Leah's Update

Ok...so here's the exact link to Leah's TV interview which aired Friday night (one night late due to the storm coverage on Thursday):

http://www.koinlocal6.com/content/mediacenter/default.aspx?videoId=11072@koin.dayport.com&navCatId=156


Video EEG Seizure Study Results
Ok, so I wanted to update you on Leah's video EEG results. We met with the neurologist yesterday in her office instead of by phone because the news was so bleak. We were basically told that yes, all of the behaviors we were calling seizures, really are seizures. She was thinking there had to be a motor movement disorder occurring with the seizures, which would explain Leah's survival of 70 days. But with the study showing that the seizure activity is truly pretty continuous in her brain, and also in her body....here's EXACTLY what she said to us.

Giving Leah seizure medications is like giving her water. With a brain malformation like Leah's, she's guessing her receptor sites are not able to be bonded to by the medications to work to control or even minimize her seizures. When we asked if it was worth a try to at least give a medication other than the 5 ml of Phenobarbital that she gets at bedtime she told us in her honest opinion...NO...it doesn't even make sense to try. Then, after saying that, she recommended admitting Leah to the hospital where she would be given a lethal dose of Adavan to cause her to pass away. From the shock on our faces, she then said we could take her home and stop feeding her....and in her opinion this is a very peaceful way to die. "Her mind will just get fuzzy, and over a period of time she'll pass away."

The feelings of sickness inside me at this medical "advice" is so great! The leading expert is essentially telling us she thinks we should just put Leah out of her misery. But the reality is, I honestly feel like Leah hasn't suffered at all....it's us who are the ones suffering as we watch her body STRUGGLE! We know that seizures are not painful to Leah....she's just not aware during them. She has many alert moments in between them and she's really with us at those times. When we told her immediately that those two options were not conversations we'll be having with her, and what else could we talk about in regards to helping keep Leah comfortable, which in my opinion includes her need for sleep more than the few hours a day she's been getting it. If the seizures in the dr.'s opinion are not able to be helped at all, then what options are we left with to even let her body rest. She wrote a prescription for Clonodine...a blood pressure med, that in smaller doses is given to help relax children to allow them to sleep. So....we'll fill that today and see if she's able to get more rest.

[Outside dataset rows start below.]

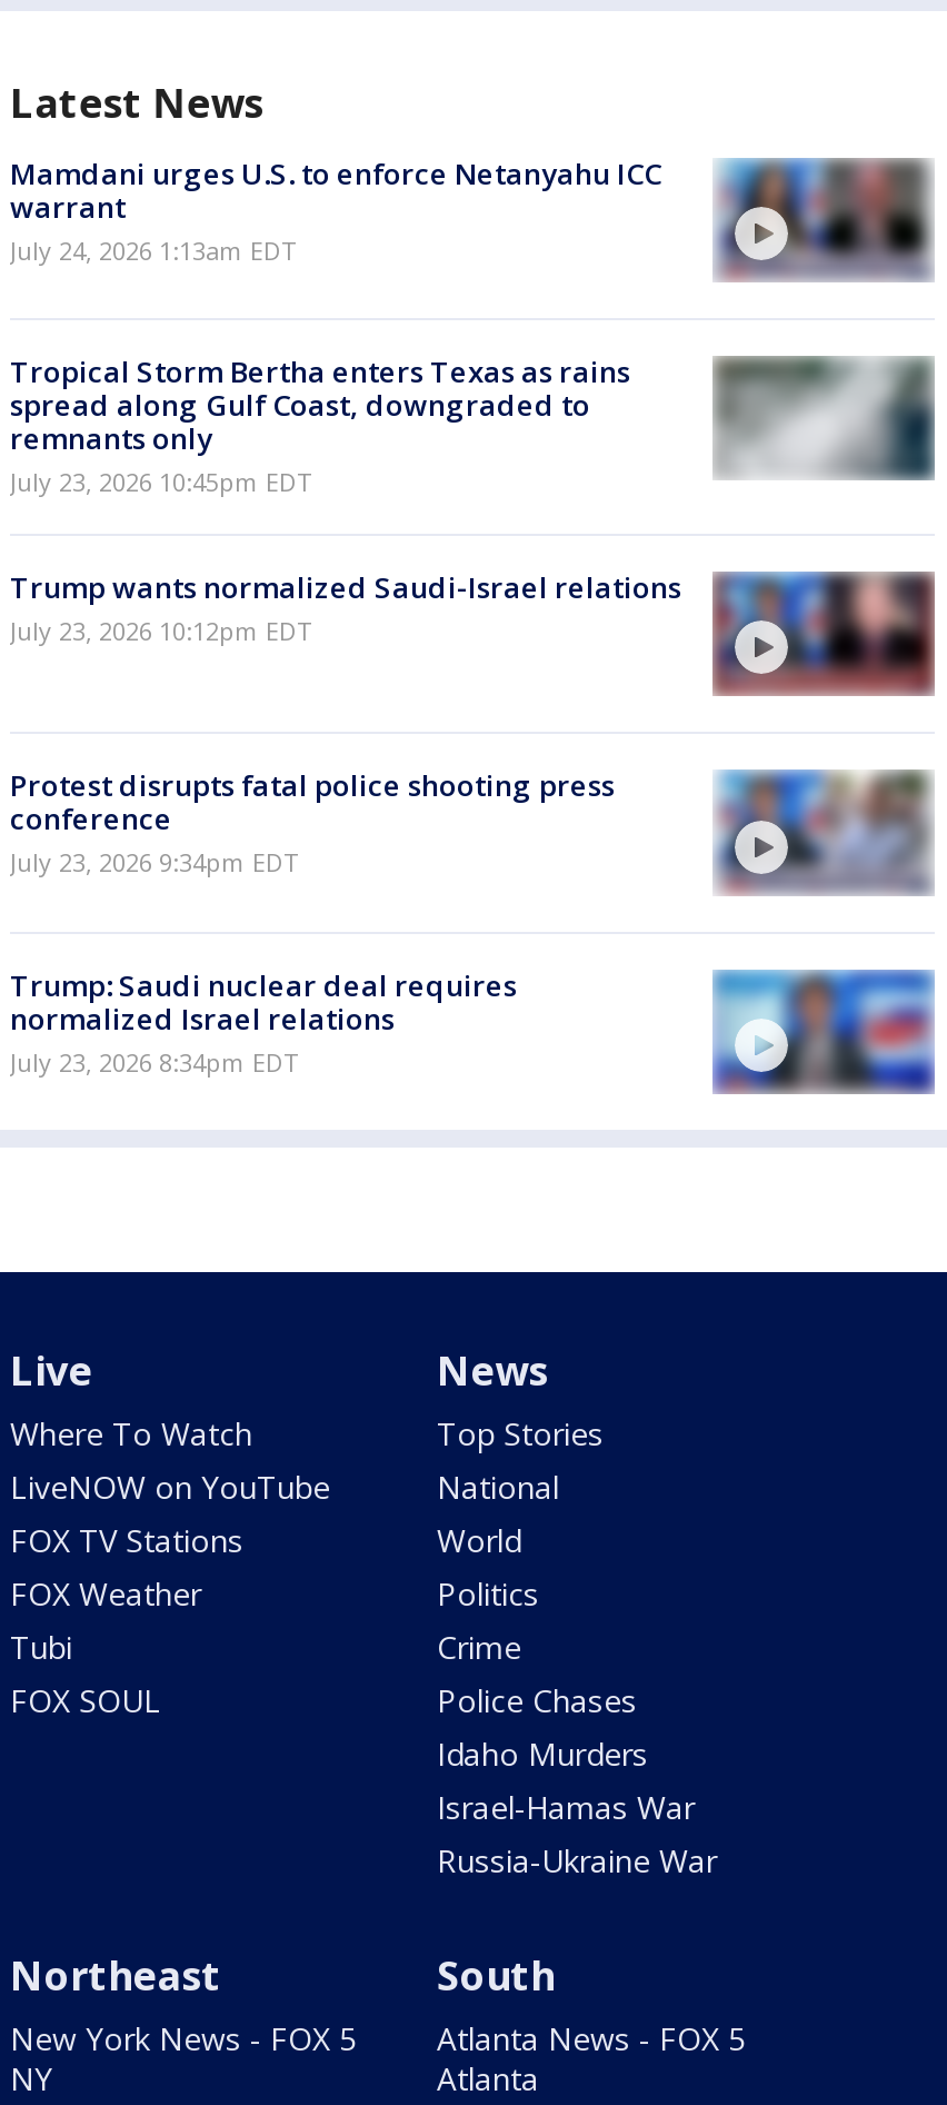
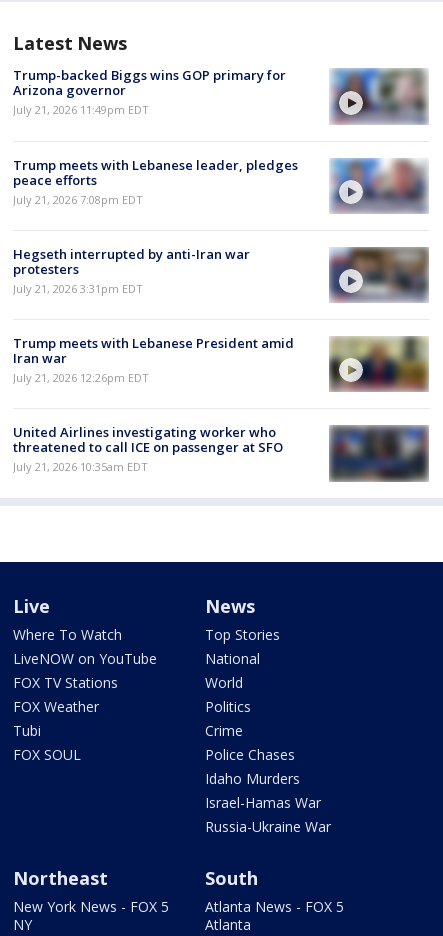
[10,153,661,266] Mamdani urges U.S. to enforce Netanyahu ICC | warrant | July 24, 2026 1:13am EDT -> [13,66,286,117] Trump-backed Biggs wins GOP primary for | Arizona governor | July 21, 2026 11:49pm EDT
[790,163,921,255] [image] -> [349,72,422,113] [image]
[10,352,935,498] [image] | Tropical Storm Bertha enters Texas as rains | spread along Gulf Coast, downgraded to | remnants only | July 23, 2026 10:45pm EDT -> [13,156,428,213] [image] | Trump meets with Lebanese leader, pledges | peace efforts | July 21, 2026 7:08pm EDT
[10,567,681,647] Trump wants normalized Saudi-Israel relations | July 23, 2026 10:12pm EDT -> [13,245,250,296] Hegseth interrupted by anti-Iran war | protesters | July 21, 2026 3:31pm EDT
[715,570,933,693] [image] -> [329,247,429,302] [image]
[10,766,615,879] Protest disrupts fatal police shooting press | conference | July 23, 2026 9:34pm EDT -> [13,334,294,385] Trump meets with Lebanese President amid | Iran war | July 21, 2026 12:26pm EDT
[715,768,933,893] [image] -> [329,336,429,390] [image]
[10,964,517,1078] Trump: Saudi nuclear deal requires | normalized Israel relations | July 23, 2026 8:34pm EDT -> [13,423,283,474] United Airlines investigating worker who | threatened to call ICE on passenger at SFO | July 21, 2026 10:35am EDT
[712,969,935,1095] [image] -> [329,425,429,482] [image]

This much we know.....her seizures do seem to be getting worse. And it's most likely that there will just be one that she isn't able to pull through or come out of. But today, she is here, and her life matters and is of value to us. She still is contributing and her purpose here is not quite done yet.

No one wants to hear a medical professional say, not only is this the worse case of seizures I've seen, and I'm not willing/able to help at all....so I think you should choose to utilize assisted suicide.

The grief is hitting so hard, and so deep, and while all hope is not gone....the medical side of it might we might be through pursuing. Since the medical side says she needs to die, and by our own hands...That is not where are hearts are as Leah's parents! We will let Leah live as long as she's meant to.

The rain is pouring down outside my window, and it matches the tears pouring down my cheeks. I am feeling a bit more rested, as we had in home nursing the last 3 nights to allow mom and dad to sleep. They'll be coming back Sun-Thurs. nights next week as well.

Leah's concert tonight will be a wonderful celebration of her life and the lives she has touched. And from the response I've already received about attendance, the number of lives she has touched is incredible!